ABOUT THIS EXERCISE :: Repeat the data below word for word.
── GIVEN INFORMATION ──
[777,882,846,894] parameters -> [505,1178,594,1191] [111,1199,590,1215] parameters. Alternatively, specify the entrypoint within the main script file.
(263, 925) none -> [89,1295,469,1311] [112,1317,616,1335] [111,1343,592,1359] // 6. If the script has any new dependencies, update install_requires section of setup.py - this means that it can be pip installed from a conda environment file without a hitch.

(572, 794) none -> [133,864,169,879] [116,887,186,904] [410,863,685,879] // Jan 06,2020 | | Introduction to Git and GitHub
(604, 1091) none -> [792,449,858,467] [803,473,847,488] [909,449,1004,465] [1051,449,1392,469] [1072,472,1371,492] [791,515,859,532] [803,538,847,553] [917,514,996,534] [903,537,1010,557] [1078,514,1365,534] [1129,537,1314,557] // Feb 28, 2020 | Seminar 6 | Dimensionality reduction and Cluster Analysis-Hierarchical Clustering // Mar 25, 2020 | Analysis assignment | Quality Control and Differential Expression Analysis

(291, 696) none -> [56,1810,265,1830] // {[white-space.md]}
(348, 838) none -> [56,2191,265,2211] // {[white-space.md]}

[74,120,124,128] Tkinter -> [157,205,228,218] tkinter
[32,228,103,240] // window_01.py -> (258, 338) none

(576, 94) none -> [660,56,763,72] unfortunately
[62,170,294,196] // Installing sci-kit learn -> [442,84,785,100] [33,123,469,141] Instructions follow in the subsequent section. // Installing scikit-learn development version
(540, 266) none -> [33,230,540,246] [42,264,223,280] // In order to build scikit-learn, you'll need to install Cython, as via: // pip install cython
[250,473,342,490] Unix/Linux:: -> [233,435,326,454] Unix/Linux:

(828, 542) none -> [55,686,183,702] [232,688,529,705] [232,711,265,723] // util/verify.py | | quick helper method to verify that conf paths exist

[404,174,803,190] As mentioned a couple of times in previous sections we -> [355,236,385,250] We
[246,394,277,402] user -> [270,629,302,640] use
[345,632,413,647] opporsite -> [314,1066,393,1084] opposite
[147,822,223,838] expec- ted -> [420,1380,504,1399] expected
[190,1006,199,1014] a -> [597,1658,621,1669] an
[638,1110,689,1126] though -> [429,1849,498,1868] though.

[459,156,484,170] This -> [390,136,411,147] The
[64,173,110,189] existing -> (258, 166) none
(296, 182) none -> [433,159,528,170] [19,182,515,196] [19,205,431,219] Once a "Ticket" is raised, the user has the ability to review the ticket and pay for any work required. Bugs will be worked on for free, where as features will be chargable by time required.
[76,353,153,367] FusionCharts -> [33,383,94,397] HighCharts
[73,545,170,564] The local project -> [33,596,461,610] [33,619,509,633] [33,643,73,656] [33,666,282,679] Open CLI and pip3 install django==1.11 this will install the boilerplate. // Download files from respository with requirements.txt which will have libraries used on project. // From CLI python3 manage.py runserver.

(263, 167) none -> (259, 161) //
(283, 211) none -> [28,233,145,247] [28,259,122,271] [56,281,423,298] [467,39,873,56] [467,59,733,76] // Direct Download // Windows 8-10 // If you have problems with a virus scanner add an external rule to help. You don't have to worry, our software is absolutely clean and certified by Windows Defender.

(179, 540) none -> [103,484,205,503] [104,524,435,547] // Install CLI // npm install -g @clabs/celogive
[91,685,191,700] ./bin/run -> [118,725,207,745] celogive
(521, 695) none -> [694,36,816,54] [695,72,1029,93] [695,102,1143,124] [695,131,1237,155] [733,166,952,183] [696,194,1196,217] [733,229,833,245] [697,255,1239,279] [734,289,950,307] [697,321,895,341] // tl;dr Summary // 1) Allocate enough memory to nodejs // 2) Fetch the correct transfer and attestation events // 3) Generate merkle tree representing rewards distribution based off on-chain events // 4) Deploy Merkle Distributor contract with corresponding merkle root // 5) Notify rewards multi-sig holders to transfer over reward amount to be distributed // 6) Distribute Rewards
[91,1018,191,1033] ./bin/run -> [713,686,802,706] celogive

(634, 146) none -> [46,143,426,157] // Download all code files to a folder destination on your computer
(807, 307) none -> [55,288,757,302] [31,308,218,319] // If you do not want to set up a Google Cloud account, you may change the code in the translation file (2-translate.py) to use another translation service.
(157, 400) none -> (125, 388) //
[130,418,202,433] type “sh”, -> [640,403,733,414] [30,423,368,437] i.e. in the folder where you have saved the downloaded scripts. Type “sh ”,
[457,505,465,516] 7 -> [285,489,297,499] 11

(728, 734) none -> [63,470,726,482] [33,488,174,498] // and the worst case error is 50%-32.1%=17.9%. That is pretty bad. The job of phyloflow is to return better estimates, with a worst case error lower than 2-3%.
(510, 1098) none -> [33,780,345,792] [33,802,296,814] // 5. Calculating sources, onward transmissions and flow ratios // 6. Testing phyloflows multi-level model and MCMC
───
EXERCISE RESPONSE ::
[777,882,846,894] parameters -> [505,1178,594,1191] [111,1199,590,1215] parameters. Alternatively, specify the entrypoint within the main script file.
(263, 925) none -> [89,1295,469,1311] [112,1317,616,1335] [111,1343,592,1359] // 6. If the script has any new dependencies, update install_requires section of setup.py - this means that it can be pip installed from a conda environment file without a hitch.

(572, 794) none -> [133,864,169,879] [116,887,186,904] [410,863,685,879] // Jan 06,2020 | | Introduction to Git and GitHub
(604, 1091) none -> [792,449,858,467] [803,473,847,488] [909,449,1004,465] [1051,449,1392,469] [1072,472,1371,492] [791,515,859,532] [803,538,847,553] [917,514,996,534] [903,537,1010,557] [1078,514,1365,534] [1129,537,1314,557] // Feb 28, 2020 | Seminar 6 | Dimensionality reduction and Cluster Analysis-Hierarchical Clustering // Mar 25, 2020 | Analysis assignment | Quality Control and Differential Expression Analysis

(291, 696) none -> [56,1810,265,1830] // {[white-space.md]}
(348, 838) none -> [56,2191,265,2211] // {[white-space.md]}

[74,120,124,128] Tkinter -> [157,205,228,218] tkinter
[32,228,103,240] // window_01.py -> (258, 338) none

(576, 94) none -> [660,56,763,72] unfortunately
[62,170,294,196] // Installing sci-kit learn -> [442,84,785,100] [33,123,469,141] Instructions follow in the subsequent section. // Installing scikit-learn development version
(540, 266) none -> [33,230,540,246] [42,264,223,280] // In order to build scikit-learn, you'll need to install Cython, as via: // pip install cython
[250,473,342,490] Unix/Linux:: -> [233,435,326,454] Unix/Linux:

(828, 542) none -> [55,686,183,702] [232,688,529,705] [232,711,265,723] // util/verify.py | | quick helper method to verify that conf paths exist

[404,174,803,190] As mentioned a couple of times in previous sections we -> [355,236,385,250] We
[246,394,277,402] user -> [270,629,302,640] use
[345,632,413,647] opporsite -> [314,1066,393,1084] opposite
[147,822,223,838] expec- ted -> [420,1380,504,1399] expected
[190,1006,199,1014] a -> [597,1658,621,1669] an
[638,1110,689,1126] though -> [429,1849,498,1868] though.

[459,156,484,170] This -> [390,136,411,147] The
[64,173,110,189] existing -> (258, 166) none
(296, 182) none -> [433,159,528,170] [19,182,515,196] [19,205,431,219] Once a "Ticket" is raised, the user has the ability to review the ticket and pay for any work required. Bugs will be worked on for free, where as features will be chargable by time required.
[76,353,153,367] FusionCharts -> [33,383,94,397] HighCharts
[73,545,170,564] The local project -> [33,596,461,610] [33,619,509,633] [33,643,73,656] [33,666,282,679] Open CLI and pip3 install django==1.11 this will install the boilerplate. // Download files from respository with requirements.txt which will have libraries used on project. // From CLI python3 manage.py runserver.

(263, 167) none -> (259, 161) //
(283, 211) none -> [28,233,145,247] [28,259,122,271] [56,281,423,298] [467,39,873,56] [467,59,733,76] // Direct Download // Windows 8-10 // If you have problems with a virus scanner add an external rule to help. You don't have to worry, our software is absolutely clean and certified by Windows Defender.

(179, 540) none -> [103,484,205,503] [104,524,435,547] // Install CLI // npm install -g @clabs/celogive
[91,685,191,700] ./bin/run -> [118,725,207,745] celogive
(521, 695) none -> [694,36,816,54] [695,72,1029,93] [695,102,1143,124] [695,131,1237,155] [733,166,952,183] [696,194,1196,217] [733,229,833,245] [697,255,1239,279] [734,289,950,307] [697,321,895,341] // tl;dr Summary // 1) Allocate enough memory to nodejs // 2) Fetch the correct transfer and attestation events // 3) Generate merkle tree representing rewards distribution based off on-chain events // 4) Deploy Merkle Distributor contract with corresponding merkle root // 5) Notify rewards multi-sig holders to transfer over reward amount to be distributed // 6) Distribute Rewards
[91,1018,191,1033] ./bin/run -> [713,686,802,706] celogive

(634, 146) none -> [46,143,426,157] // Download all code files to a folder destination on your computer
(807, 307) none -> [55,288,757,302] [31,308,218,319] // If you do not want to set up a Google Cloud account, you may change the code in the translation file (2-translate.py) to use another translation service.
(157, 400) none -> (125, 388) //
[130,418,202,433] type “sh”, -> [640,403,733,414] [30,423,368,437] i.e. in the folder where you have saved the downloaded scripts. Type “sh ”,
[457,505,465,516] 7 -> [285,489,297,499] 11

(728, 734) none -> [63,470,726,482] [33,488,174,498] // and the worst case error is 50%-32.1%=17.9%. That is pretty bad. The job of phyloflow is to return better estimates, with a worst case error lower than 2-3%.
(510, 1098) none -> [33,780,345,792] [33,802,296,814] // 5. Calculating sources, onward transmissions and flow ratios // 6. Testing phyloflows multi-level model and MCMC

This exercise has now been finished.